23. März 2014

Schulfunktionäre an die Front

Ein einfaches Rezept um die verkrusteten Fronten zwischen Schule und Administration aufzuweichen wäre, die Theoretiker und Administratoren regelmässig in die Schulstuben und die Lehrer entsprechend in die Büros zu schicken. 




Überwindung von Grenzen, Bild: bz

So könnten Regierung und Harmos-Gegner ihre Uneinigkeit überwinden, Basellandschaftliche Zeitung, 23.3. von Bojan Stula


Die Debatte um Harmos dreht sich im Kreis. Und sie wird weiterhin munter mit dem Streit um den Lehrplan 21 vermischt. Die Bildungsdirektion hält eisern an der Schulharmonisierung fest, das Komitee Starke Schule Baselland fordert ebenso eisern den Ausstieg aus dem Reformprogramm. Die Argumente, die beide Seiten vorbringen, sind in der Regel schon tausendfach durchgekaut worden. Neu war diese Woche bloss, dass nun auch der Baselbieter Lehrerverein auf die Linie der Harmos-Aussteiger einschwenkt.
Tatsächlich kann es mit der zustimmenden, aber schweigenden Mehrheit unter den Lehrern nicht allzu weit her sein, die Bildungsdirektor Urs Wüthrich immer dann anführt, wenn er die lästige Starke-Schule-Fraktion in die Schranken weisen will. Laut eigener Aussage begegnet der SP-Regierungsrat auf seinen häufigen Schulbesuchen vielen «aufgeschlossenen» Lehrerinnen und Lehrern, die mit der reformkritischen Haltung des Vereins nicht viel anfangen könnten.
Im Gegensatz dazu hat die Mitgliederbefragung des Lehrervereins nur das bestätigt, was jeder Mitmensch schon lange vermutet, der schulpflichtige Kinder hat und/oder Lehrerinnen und Lehrer zu seinem Bekanntenkreis zählt. Persönlich kenne ich keinen einzigen Lehrer, der nicht gereizt und zunehmend frustriert auf die von oben diktierte Reformitis, die administrative Lawine und Verbürokratisierung, den Sitzungsmarathon und die immer knapper fliessenden Mittel für Schulmaterial und ausserordentliche Aktivitäten reagiert.
Den Stossseufzer «Jetzt ist einfach mal genug» höre ich selbst von jungen, noch unverbrauchten Lehrkräften; meist verbunden mit der Drohung, demnächst den Bettel hinzuschmeissen.
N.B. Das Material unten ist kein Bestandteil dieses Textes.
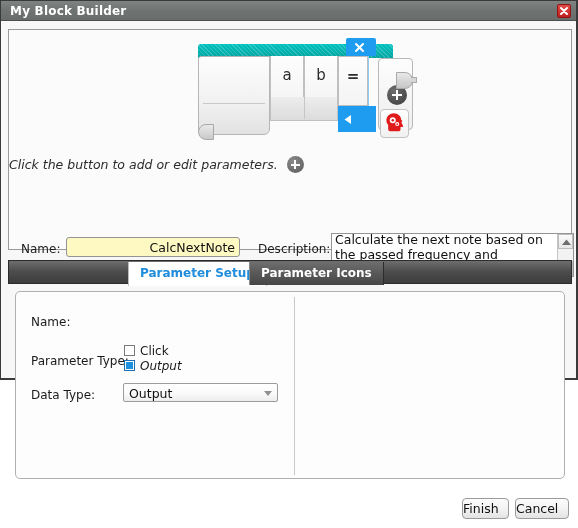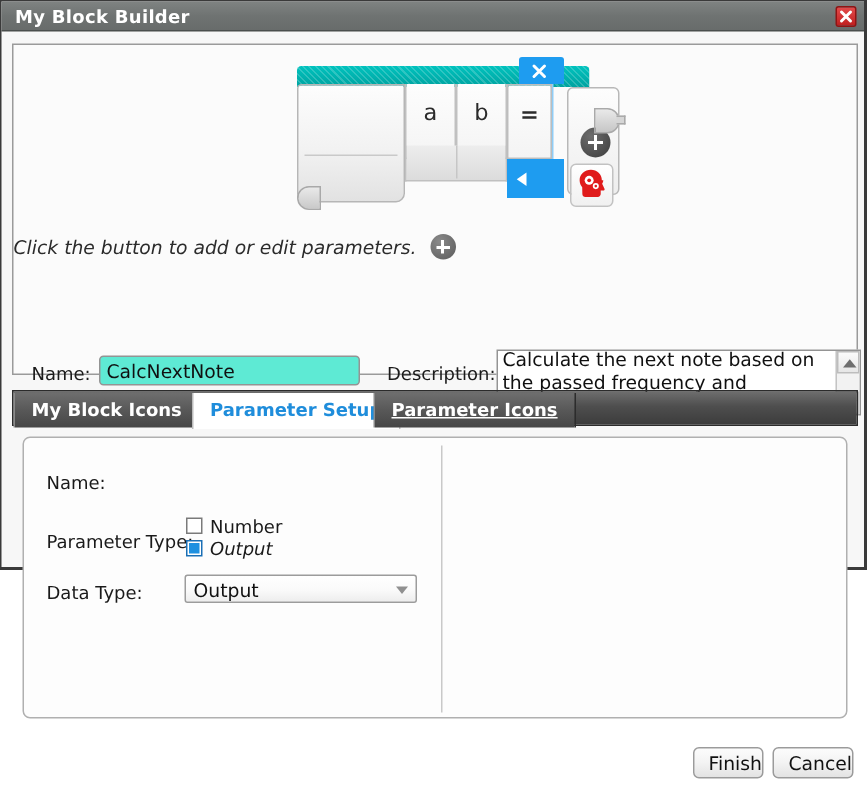--- a/index.html
+++ b/index.html
@@ -285,7 +285,7 @@
     position: absolute;
     left: 57px; top: 207px;
     width: 174px; height: 20px;
-    background: #5eead4;
+    background: #fef9c3;
     border: 1px solid #949494;
     border-radius: 3px;
     box-sizing: border-box;
@@ -294,6 +294,7 @@
     color: #101010;
     padding: 0 4px;
     outline: none;
+    text-align: right;
   }
   .desc-wrap {
     position: absolute;

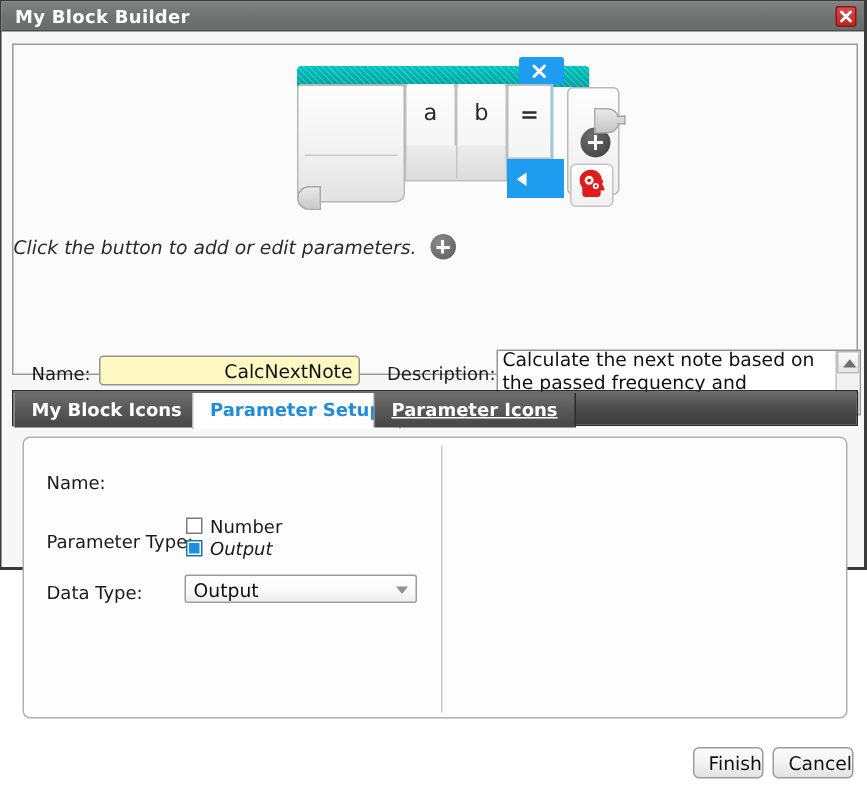--- a/index.html
+++ b/index.html
@@ -580,9 +580,6 @@
   </div>
 
   <div class="tabstrip">
-    <div class="tab t1">
-      <span>My Block Icons</span>
-    </div>
     <div class="tab t2 active">
       <span>Parameter Setup</span>
     </div>

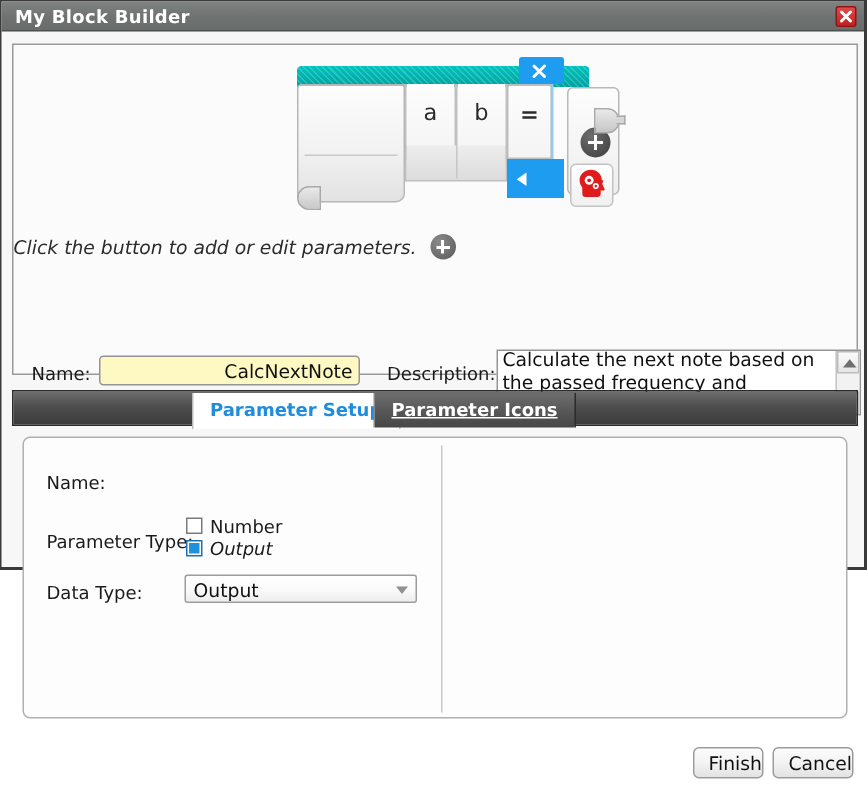--- a/index.html
+++ b/index.html
@@ -370,7 +370,7 @@
   }
   .tab.t1 { left: 0px; }
   .tab.t2 { left: 119px; }
-  .tab.t3 { left: 240px; text-decoration: underline; }
+  .tab.t3 { left: 240px; }
 
   
   .tabpanel {

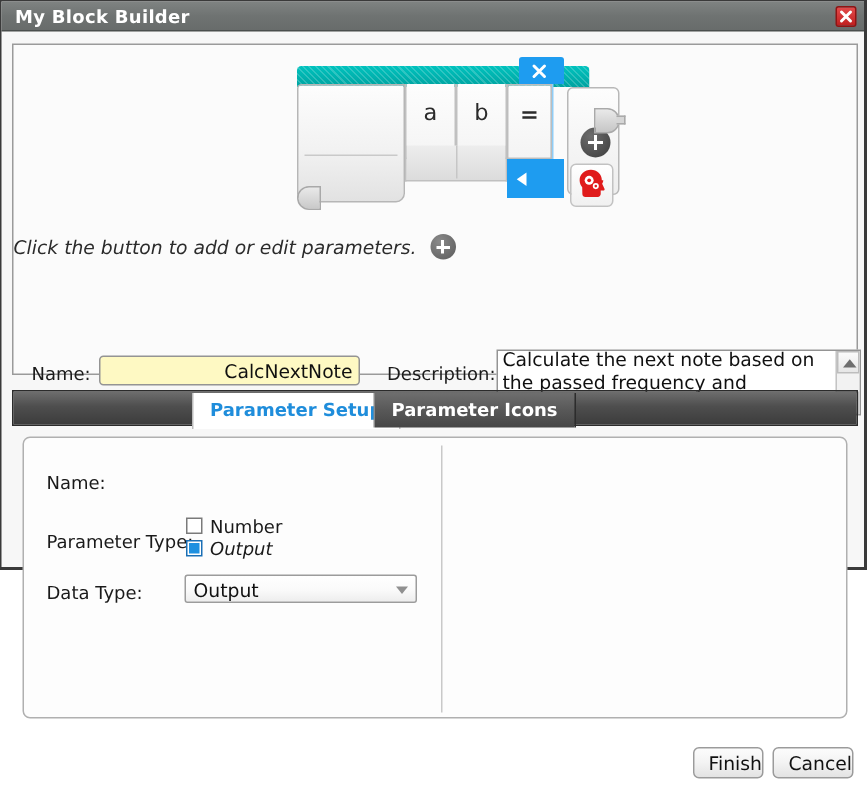--- a/index.html
+++ b/index.html
@@ -597,7 +597,7 @@
 
 
     <div class="radio-row r1">
-      <span class="cbox"></span><span class="cbox-lbl">Number</span>
+      <span class="cbox"></span><span class="cbox-lbl">Click</span>
     </div>
     <div class="radio-row r2">
       <span class="cbox checked"></span><span class="cbox-lbl">Output</span>

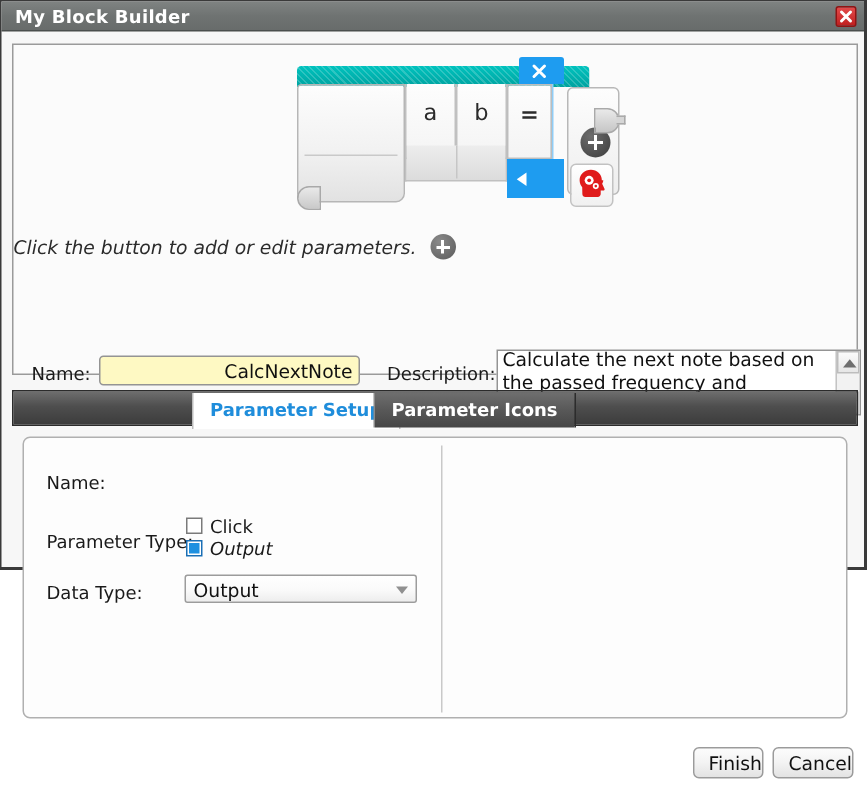--- a/index.html
+++ b/index.html
@@ -477,7 +477,7 @@
     font-family: inherit;
     font-size: 12.5px;
     color: #111111;
-    text-align: right;
+    text-align: left;
     cursor: pointer;
     padding: 0;
   }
Wenn jetzt vier von fünf durch den Lehrerverein befragte Lehrer den Harmos-Ausstieg fordern, dann ist das nur der quantitative Ausdruck der allgemein empfundenen Belastung. Mit dem Berufsjammern auf hohem Niveau, welches der Lehrerschaft immer wieder gerne angedichtet wird, hat das rein gar nichts mehr zu tun.
Die Fundamentalkritik der Lehrer am Schulsystem ist schon derart oft thematisiert worden, dass sie längst in den politischen Diskurs übergegangen ist. Die Frage ist nur, wieso sich dann nichts ändert, obschon sich jeder zweite Vorstoss den Bürokratieabbau auf die Fahne schreibt und so viele Lehrer in den Kantonsparlamenten sitzen. Der vom Lehrerverein zitierte «tief reichende Vertrauensverlust in die Bildungspolitik» meint eigentlich etwas anderes: die zunehmende Entfremdung zwischen der Lehrerschaft und den Funktionären in Schulbehörden und Erziehungsdirektionen.
Beide bilden inzwischen monolithische Blöcke, die zwar vorgeben, miteinander zu reden, sich aber offenbar kaum noch verstehen. Die Lehrer entwickeln darum einen Anti-Reform-Reflex, mögen die angestrebten Änderungen noch so sinnvoll und naheliegend sein; die Verwaltungsebene reagiert mit der Haltung, dass man die störrische Lehrerschaft halt zu ihrem Glück zwingen muss.
Die Sage geht dahin, dass zu Maos Zeiten in der chinesischen Volksarmee Offiziere regelmässig Dienst als gewöhnliche Soldaten leisten mussten, um nie die Perspektive des einfachen Fussvolks zu vergessen. Wir plädieren für dasselbe System in den Schweizer Erziehungs- und Bildungsdirektionen: Jeder Schulfunktionär muss alle fünf Jahre für ein halbes Jahr als Lehrer an die Bildungsfront ausrücken. Der Lehrer darf dafür solange in die Amtsstube. Für den Staatskundeunterricht, höchstpersönlich von Bildungsdirektor Urs Wüthrich gegeben, würde ich mich sogar wieder freiwillig zur Schule melden.